Why is Apple replacing Core ML with Core AI?Core ML was built in 2017 for traditional machine learning tasks like image classification. Modern AI requires LLM support, third-party model integration, and new hardware acceleration (Neural Accelerators in M5 chips). The rename from "ML" to "AI" reflects how the industry has moved beyond the "machine learning" label.
Will Core AI support Ollama and third-party LLMs?According to Bloomberg's Mark Gurman, Core AI will let developers integrate outside AI models into their apps. While specific model format support (GGUF, MLX, safetensors) hasn't been confirmed, the framework's stated goal is third-party model compatibility — which would benefit tools like Ollama, LM Studio, and MLX.
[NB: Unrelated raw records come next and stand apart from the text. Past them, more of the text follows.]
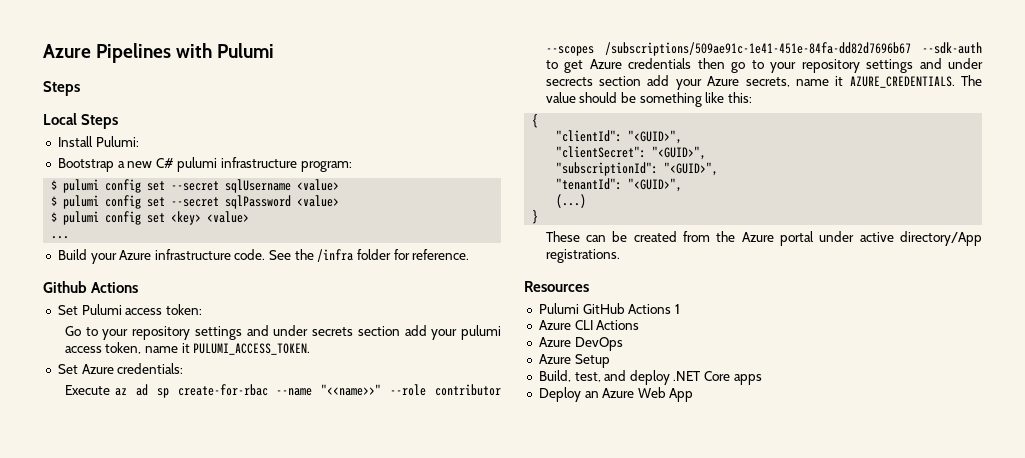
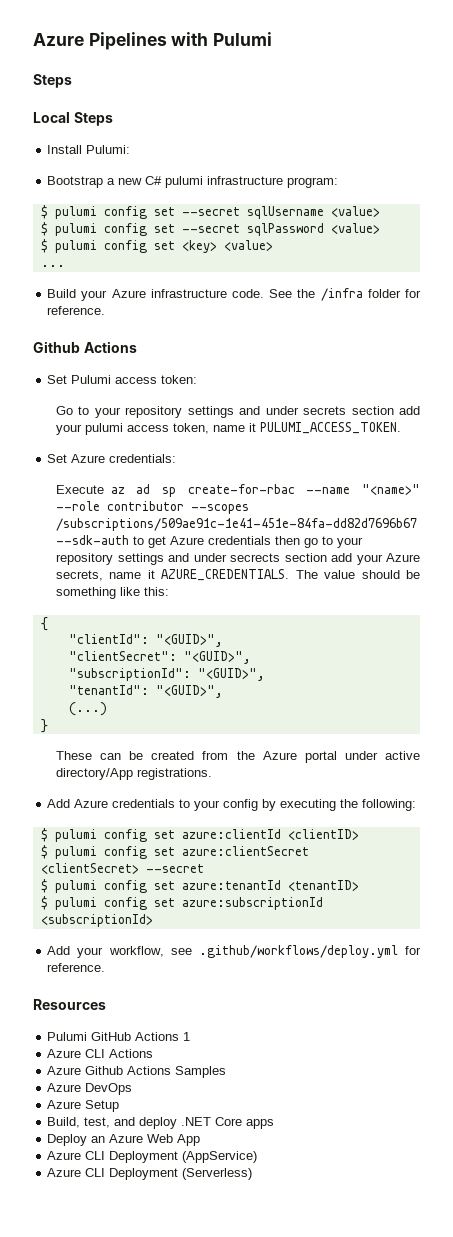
[321,384,382,396] "<<name>>" -> [362,484,420,495] "<name>"
(620, 256) none -> [47,799,417,811] [40,828,359,842] [40,845,309,859] [40,863,204,874] [40,879,359,893] [40,896,323,910] [40,914,153,927] [47,945,421,958] [47,963,106,972] // Add Azure credentials to your config by executing the following: // $ pulumi config set azure:clientId <clientID> // $ pulumi config set azure:clientSecret <clientSecret> --secret // $ pulumi config set azure:tenantId <tenantID> // $ pulumi config set azure:subscriptionId <subscriptionId> // Add your workflow, see .github/workflows/deploy.yml for reference.
(640, 325) none -> [47,1066,227,1078] // Azure Github Actions Samples
(694, 395) none -> [47,1151,258,1163] [47,1168,253,1180] // Azure CLI Deployment (AppService) // Azure CLI Deployment (Serverless)

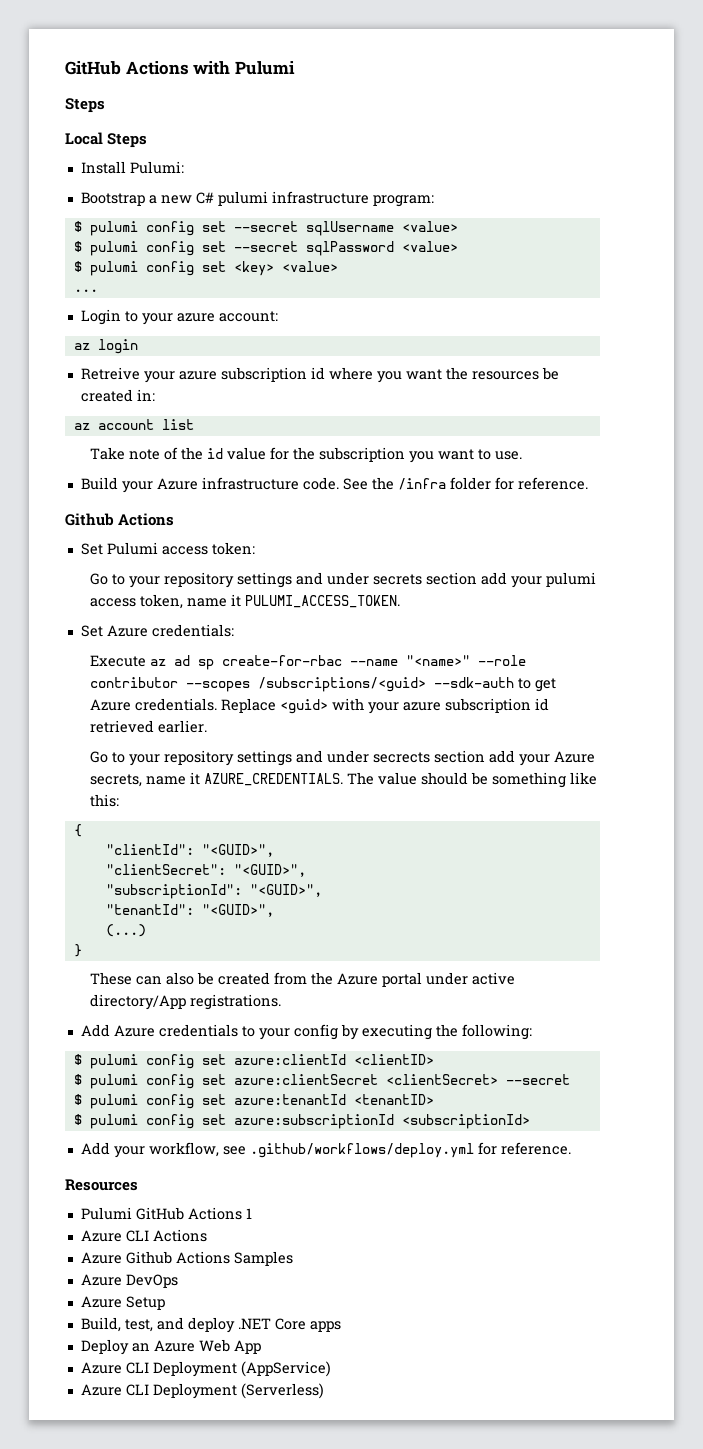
[33,32,167,50] Azure Pipelines -> [65,61,189,75] GitHub Actions
(65, 266) none -> [80,309,278,325] [73,339,138,354] [80,367,559,383] [80,389,155,402] [73,419,194,430] [90,447,523,463] // Login to your azure account: // az login // Retreive your azure subscription id where you want the resources be created in: // az account list // Take note of the id value for the subscription you want to use.
[56,518,418,531] /subscriptions/509ae91c-1e41-451e-84fa-dd82d7696b67 -> [258,677,427,692] /subscriptions/<guid>
[208,536,319,548] credentials then go -> [135,698,550,714] [90,720,208,733] [90,751,109,763] credentials. Replace <guid> with your azure subscription id retrieved earlier. // Go
(122, 756) none -> [166,972,195,985] also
When will Core AI be available?Apple is expected to announce Core AI at WWDC in June 2026. It will ship with iOS 27 and the corresponding macOS release in fall 2026. Developers will likely get beta access immediately after the WWDC keynote.
Does Core AI work with the M5 Pro and M5 Max?Yes. Core AI is designed to take full advantage of M5-series hardware, including the Neural Accelerators in every GPU core and the 16-core Neural Engine. The M5 Max with 128GB unified memory and 614 GB/s bandwidth is the ideal target hardware for running large local models through Core AI.